Algo que vimos Trump a fazer.
Não
é por acaso que são levantados sinais de alerta em Washington. O
Senador Bernie Sanders, de Vermont, faz circular uma Resolução
(aparentemente com o apoio dos colegas Tim Kaine do Virgínia, antigo
candidato a Vice-presidente com Hillary Clinton, Patrick Leahy de
Vermont, e Jeff Merkley de Óregon, veteranos de relações internacionais)
que defenderá que, no caso de o resultado das eleições ser legitimo,
determinado como tal por monitores internacionais, e Jair Bolsonaro,
como candidato derrotado, não transferir pacificamente o poder para o
candidato vencedor, os Estados Unidos não reconhecerão a Administração
que tome o poder por ações não democráticas ou por uso de força militar.
Naturalmente, algumas nuances são óbvias nesta iniciativa por parte do
Senador Sanders: sabemos pelo seu historial político que apoia políticos
de centro-esquerda e de esquerda radical, e esta Resolução é também
para “consumo interno”, pelos receios do que poderá acontecer em 2024,
quando, ou se, candidatos Republicanos não aceitarem resultados de
eleições livres e justas.
Esta
é uma boa altura para a União Europeia, e em particular, Portugal,
terem iniciativas semelhantes.
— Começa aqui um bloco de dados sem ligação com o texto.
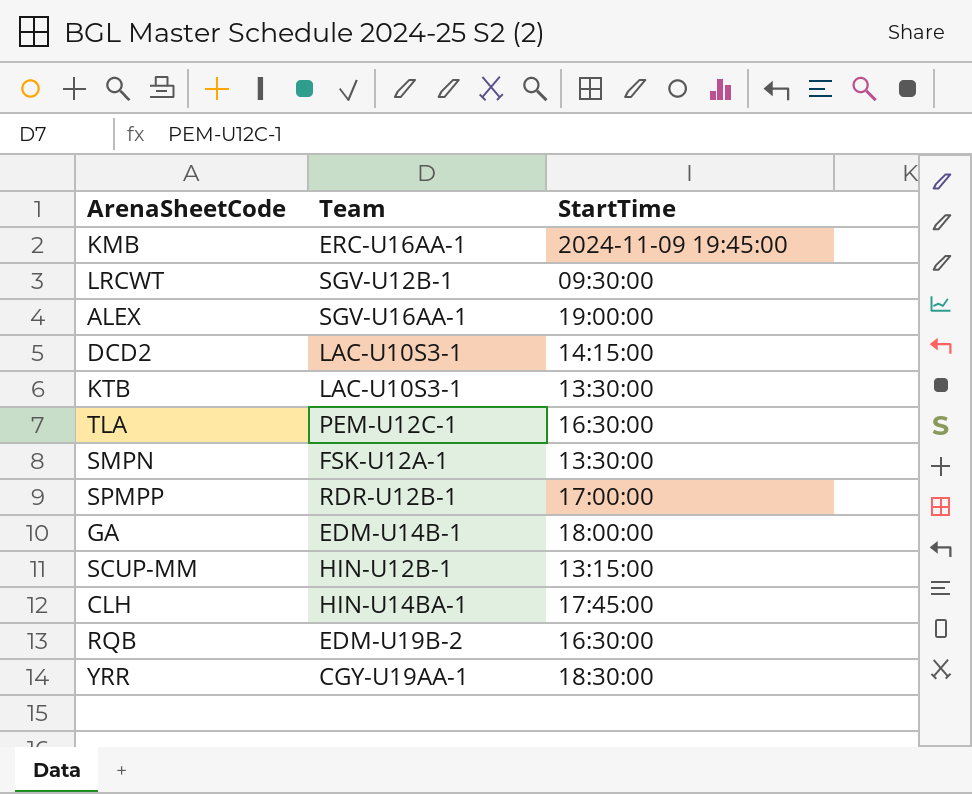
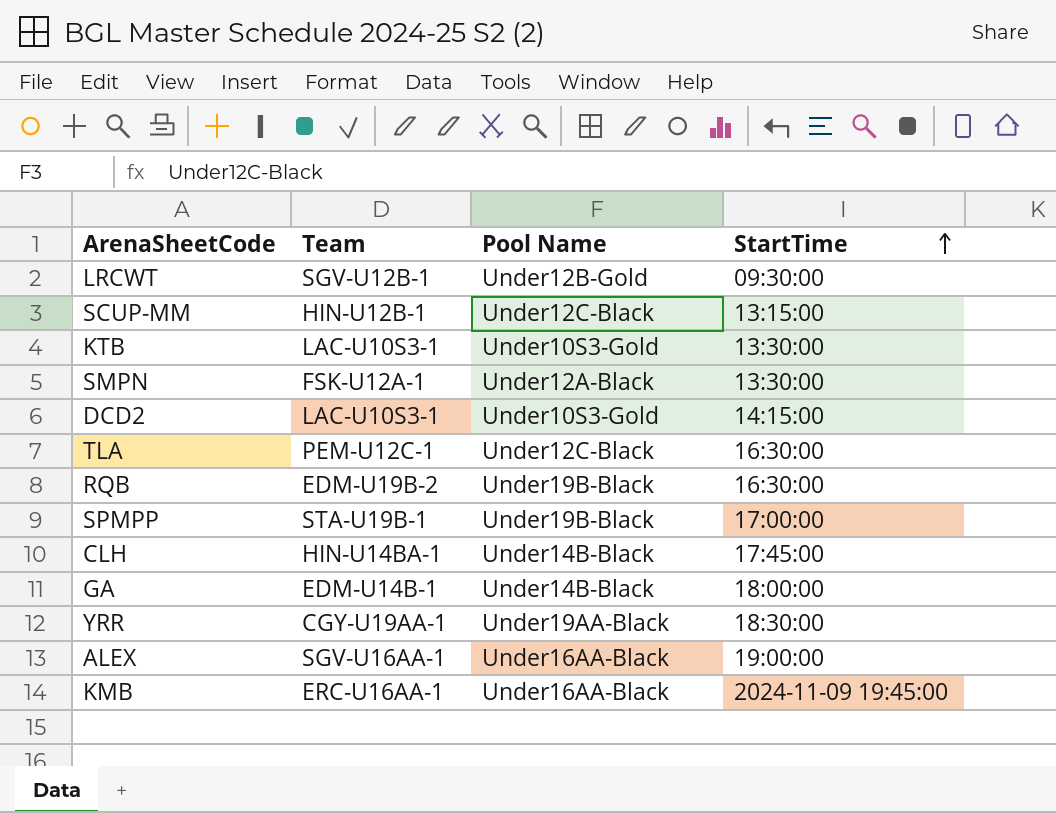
row order: none -> StartTime ascending
column Pool Name | position: none -> 3
SPMPP | Team: RDR-U12B-1 -> STA-U19B-1

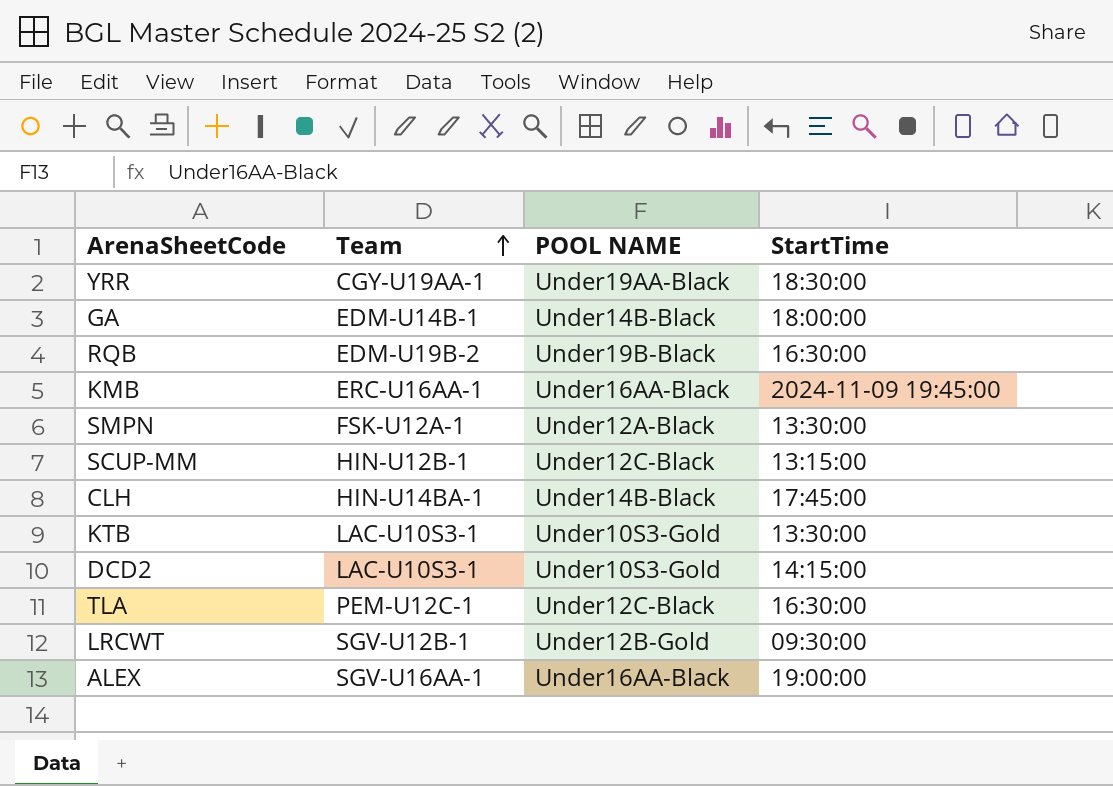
row order: StartTime ascending -> Team ascending
column name: Pool Name -> POOL NAME
row SPMPP: STA-U19B-1 | Under19B-Black | 17:00:00 -> none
O Parlamento Europeu poderia votar, já em
setembro, numa Resolução parecida com aquela que está a ser construída
no Senado Americano, igual ao que aconteceu com a Resolução sobre as
“Ameaças globais ao direito de fazer um aborto: a possível reversão do
direito ao aborto pelo Supremo Tribunal dos Estados Unidos”. Ainda mais
porque, a nível económico, o Brasil é um parceiro privilegiado da União
no âmbito do acordo Mercosul (apesar de o candidato Lula dizer que o
acordo “não é válido” e que “precisa de ser renegociado”).
E
isto leva-nos finalmente a Portugal. A nível do governo da nação,
existiram preocupações naturais com uma tal tomada de posição. Porém,
existe um precedente recente. Aquando das eleições na Venezuela, o na
altura Ministro dos Negócios Estrangeiros, Augusto Santos Silva, pediu
para que Nicolas Maduro “aceitasse a transição de poder” (através do
Grupo de Contacto Internacional sobre a Venezuela), e no Porto mencionou
que era “lamentável a forma como decorreram as eleições”. No entanto,
isto foi à posteriori. Desta vez pode-se mostrar mais proatividade e
fazer entender a posição de Portugal (e da União Europeia) mais cedo. O
Parlamento Nacional pode também marcar uma posição, através da votação
de uma Resolução nos mesmos moldes, apresentada por um dos grupos
parlamentares dos partidos democráticos com assento na Assembleia (que,
nem de propósito, tem como Presidente Augusto Santos Silva). E sim,
naturalmente, existem as variáveis referidas acima: qual é o possível
efeito de tal Resolução nas relações bilaterais entre os países, na
comunidade portuguesa no Brasil e brasileira em Portugal, no futuro da
relação política, económica e social? Contudo, a pergunta também se pode
colocar de outra forma: queremos nós, portugueses e europeus, ser
passivos, inoperantes e supérfluos no que se trata de avisar
pseudo-ditadores e proto-autoritários de que estamos atentos ao que
querem fazer e que pagarão o preço se o conseguirem?